YOUR OBJECTIVE: Transcribe, exactly and in full, every record shown below, while omitting its images.

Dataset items
Segment Open
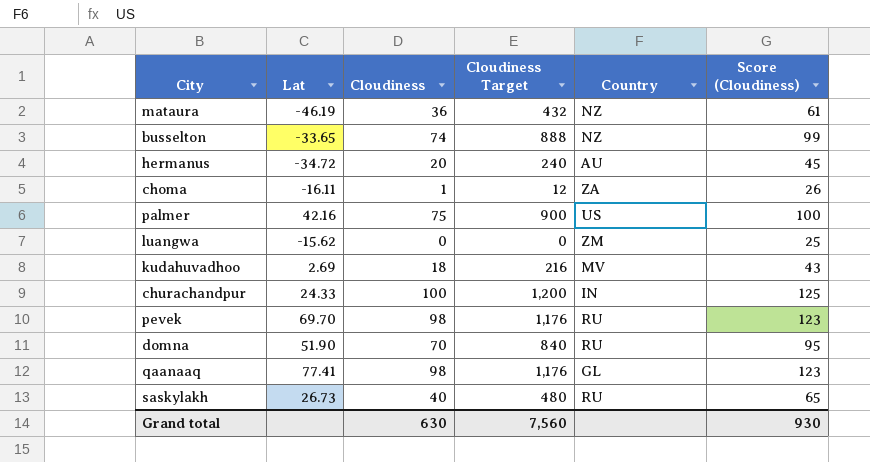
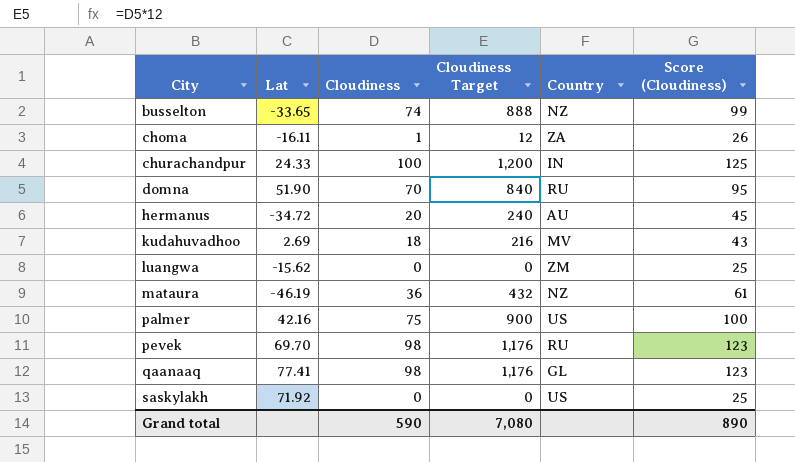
row order: none -> City ascending
saskylakh | Lat: 26.73 -> 71.92
saskylakh | Cloudiness: 40 -> 0
saskylakh | Cloudiness Target: 480 -> 0
saskylakh | Country: RU -> US
saskylakh | Score (Cloudiness): 65 -> 25
Grand total | Cloudiness: 630 -> 590
Grand total | Cloudiness Target: 7,560 -> 7,080
Grand total | Score (Cloudiness): 930 -> 890

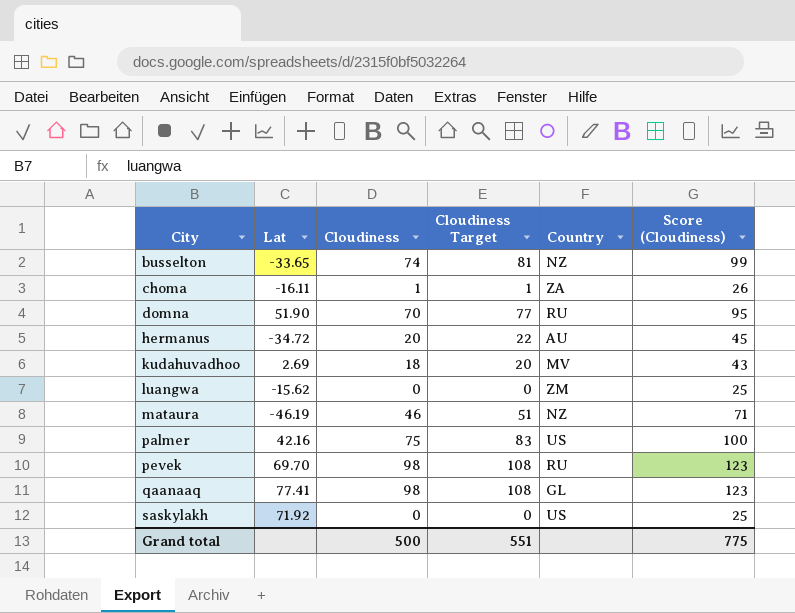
column Cloudiness Target | formula: [Cloudiness] * 12 -> [Cloudiness] * 1.1
row churachandpur: 24.33 | 100 | 1,200 | IN | 125 -> none
mataura | Cloudiness: 36 -> 46
mataura | Score (Cloudiness): 61 -> 71
Grand total | Cloudiness: 590 -> 500
Grand total | Cloudiness Target: 7,080 -> 551
Grand total | Score (Cloudiness): 890 -> 775

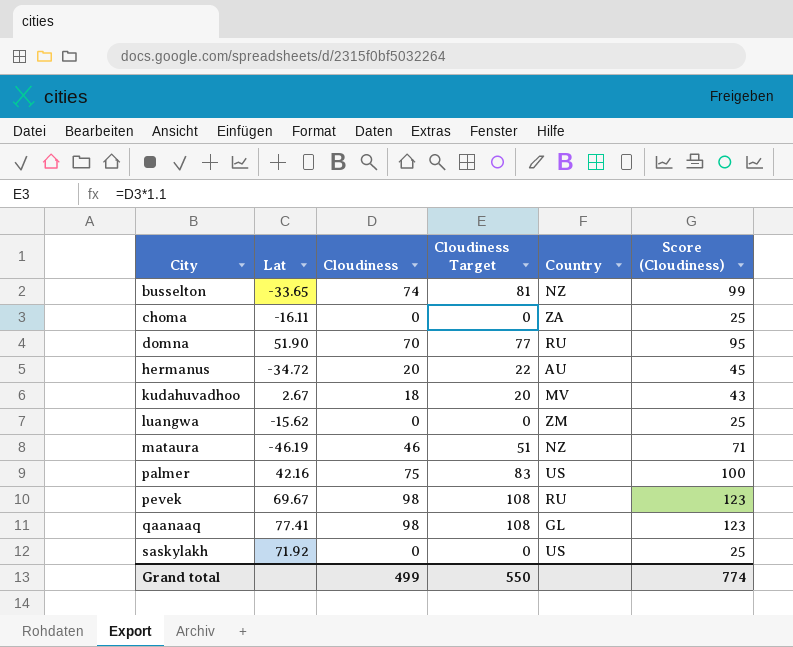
choma | Cloudiness: 1 -> 0
choma | Cloudiness Target: 1 -> 0
choma | Score (Cloudiness): 26 -> 25
kudahuvadhoo | Lat: 2.69 -> 2.67
pevek | Lat: 69.70 -> 69.67
Grand total | Cloudiness: 500 -> 499
Grand total | Cloudiness Target: 551 -> 550
Grand total | Score (Cloudiness): 775 -> 774

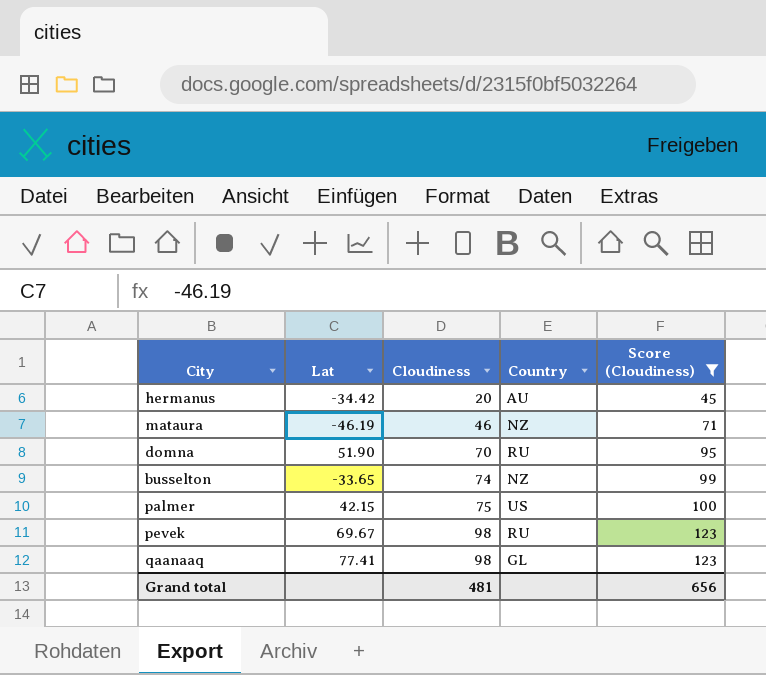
filter: none -> Score (Cloudiness) >= 45
row order: City ascending -> Cloudiness ascending
column Cloudiness Target | formula: [Cloudiness] * 1.1 -> none
hermanus | Lat: -34.72 -> -34.42
palmer | Lat: 42.16 -> 42.15
Grand total | Cloudiness: 499 -> 481
Grand total | Score (Cloudiness): 774 -> 656

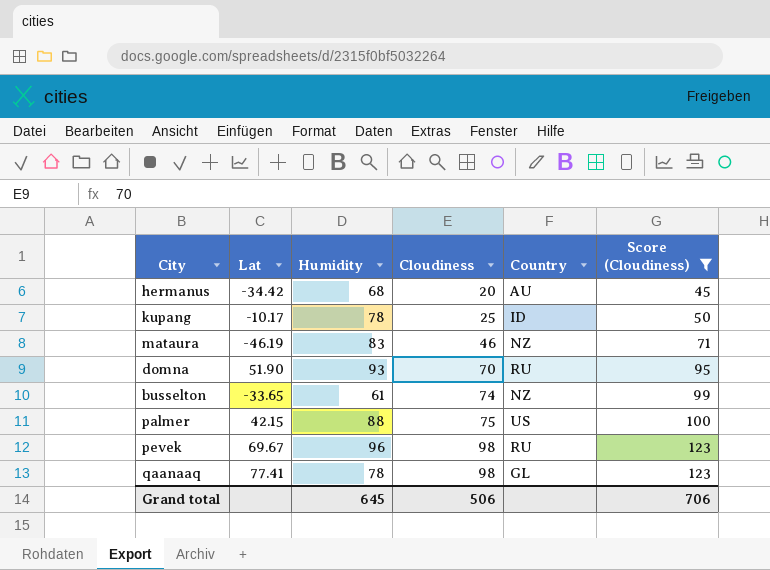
column Humidity | position: none -> 3
row kupang: none -> -10.17 | 78 | 25 | ID | 50
Grand total | Cloudiness: 481 -> 506
Grand total | Score (Cloudiness): 656 -> 706

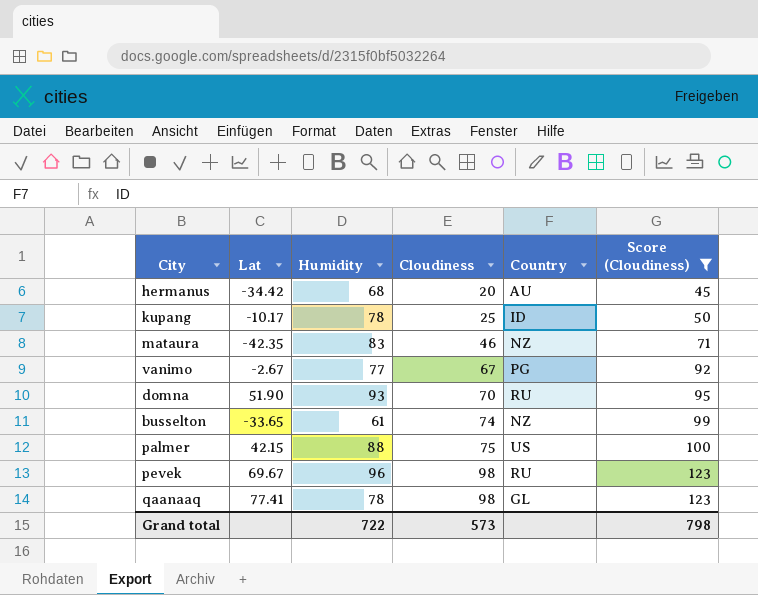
mataura | Lat: -46.19 -> -42.35
row vanimo: none -> -2.67 | 77 | 67 | PG | 92
Grand total | Humidity: 645 -> 722
Grand total | Cloudiness: 506 -> 573
Grand total | Score (Cloudiness): 706 -> 798

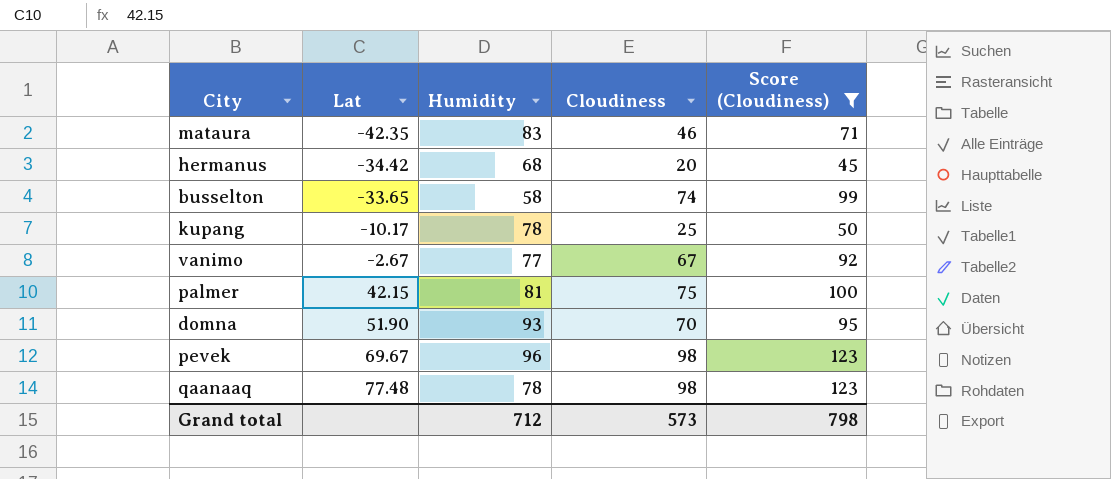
row order: Cloudiness ascending -> Lat ascending
column Country | position: 5 -> none
busselton | Humidity: 61 -> 58
palmer | Humidity: 88 -> 81
qaanaaq | Lat: 77.41 -> 77.48
Grand total | Humidity: 722 -> 712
Segment Closed
RESULT FOR THIS TASK:
row order: none -> City ascending
saskylakh | Lat: 26.73 -> 71.92
saskylakh | Cloudiness: 40 -> 0
saskylakh | Cloudiness Target: 480 -> 0
saskylakh | Country: RU -> US
saskylakh | Score (Cloudiness): 65 -> 25
Grand total | Cloudiness: 630 -> 590
Grand total | Cloudiness Target: 7,560 -> 7,080
Grand total | Score (Cloudiness): 930 -> 890

column Cloudiness Target | formula: [Cloudiness] * 12 -> [Cloudiness] * 1.1
row churachandpur: 24.33 | 100 | 1,200 | IN | 125 -> none
mataura | Cloudiness: 36 -> 46
mataura | Score (Cloudiness): 61 -> 71
Grand total | Cloudiness: 590 -> 500
Grand total | Cloudiness Target: 7,080 -> 551
Grand total | Score (Cloudiness): 890 -> 775

choma | Cloudiness: 1 -> 0
choma | Cloudiness Target: 1 -> 0
choma | Score (Cloudiness): 26 -> 25
kudahuvadhoo | Lat: 2.69 -> 2.67
pevek | Lat: 69.70 -> 69.67
Grand total | Cloudiness: 500 -> 499
Grand total | Cloudiness Target: 551 -> 550
Grand total | Score (Cloudiness): 775 -> 774

filter: none -> Score (Cloudiness) >= 45
row order: City ascending -> Cloudiness ascending
column Cloudiness Target | formula: [Cloudiness] * 1.1 -> none
hermanus | Lat: -34.72 -> -34.42
palmer | Lat: 42.16 -> 42.15
Grand total | Cloudiness: 499 -> 481
Grand total | Score (Cloudiness): 774 -> 656

column Humidity | position: none -> 3
row kupang: none -> -10.17 | 78 | 25 | ID | 50
Grand total | Cloudiness: 481 -> 506
Grand total | Score (Cloudiness): 656 -> 706

mataura | Lat: -46.19 -> -42.35
row vanimo: none -> -2.67 | 77 | 67 | PG | 92
Grand total | Humidity: 645 -> 722
Grand total | Cloudiness: 506 -> 573
Grand total | Score (Cloudiness): 706 -> 798

row order: Cloudiness ascending -> Lat ascending
column Country | position: 5 -> none
busselton | Humidity: 61 -> 58
palmer | Humidity: 88 -> 81
qaanaaq | Lat: 77.41 -> 77.48
Grand total | Humidity: 722 -> 712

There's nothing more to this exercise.